Web page revision data:
····················
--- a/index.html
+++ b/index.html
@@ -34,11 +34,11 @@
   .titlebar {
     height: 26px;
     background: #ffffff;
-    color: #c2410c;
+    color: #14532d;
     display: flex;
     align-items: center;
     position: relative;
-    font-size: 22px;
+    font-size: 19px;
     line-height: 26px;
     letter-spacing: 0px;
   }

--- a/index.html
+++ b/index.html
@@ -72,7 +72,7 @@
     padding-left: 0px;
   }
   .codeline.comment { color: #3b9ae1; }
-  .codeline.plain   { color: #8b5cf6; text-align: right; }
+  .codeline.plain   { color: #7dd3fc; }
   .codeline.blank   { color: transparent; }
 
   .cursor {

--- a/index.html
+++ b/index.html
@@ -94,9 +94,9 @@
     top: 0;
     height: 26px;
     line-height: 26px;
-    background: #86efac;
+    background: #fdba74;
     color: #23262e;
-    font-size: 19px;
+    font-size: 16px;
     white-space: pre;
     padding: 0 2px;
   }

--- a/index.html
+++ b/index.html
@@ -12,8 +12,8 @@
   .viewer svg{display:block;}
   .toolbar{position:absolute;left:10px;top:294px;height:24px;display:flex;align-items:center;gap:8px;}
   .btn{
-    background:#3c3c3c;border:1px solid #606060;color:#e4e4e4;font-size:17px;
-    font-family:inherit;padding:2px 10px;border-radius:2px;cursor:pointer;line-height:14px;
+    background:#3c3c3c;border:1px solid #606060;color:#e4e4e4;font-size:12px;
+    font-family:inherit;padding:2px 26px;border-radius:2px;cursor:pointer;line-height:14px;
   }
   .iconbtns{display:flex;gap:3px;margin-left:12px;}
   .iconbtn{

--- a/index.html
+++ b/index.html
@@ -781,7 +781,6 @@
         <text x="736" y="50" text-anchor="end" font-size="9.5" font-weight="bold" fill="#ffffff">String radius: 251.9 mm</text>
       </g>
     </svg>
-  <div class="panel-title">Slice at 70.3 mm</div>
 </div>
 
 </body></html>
····················
§ What the task asks: Could you set down, exactly as written, the lines above between the one holding "background: #ffffff;" and the one holding "-72,7 +72,7 @@", inclusive, and nothing more?

§ Output for this task:
     background: #ffffff;
-    color: #c2410c;
+    color: #14532d;
     display: flex;
     align-items: center;
     position: relative;
-    font-size: 22px;
+    font-size: 19px;
     line-height: 26px;
     letter-spacing: 0px;
   }

--- a/index.html
+++ b/index.html
@@ -72,7 +72,7 @@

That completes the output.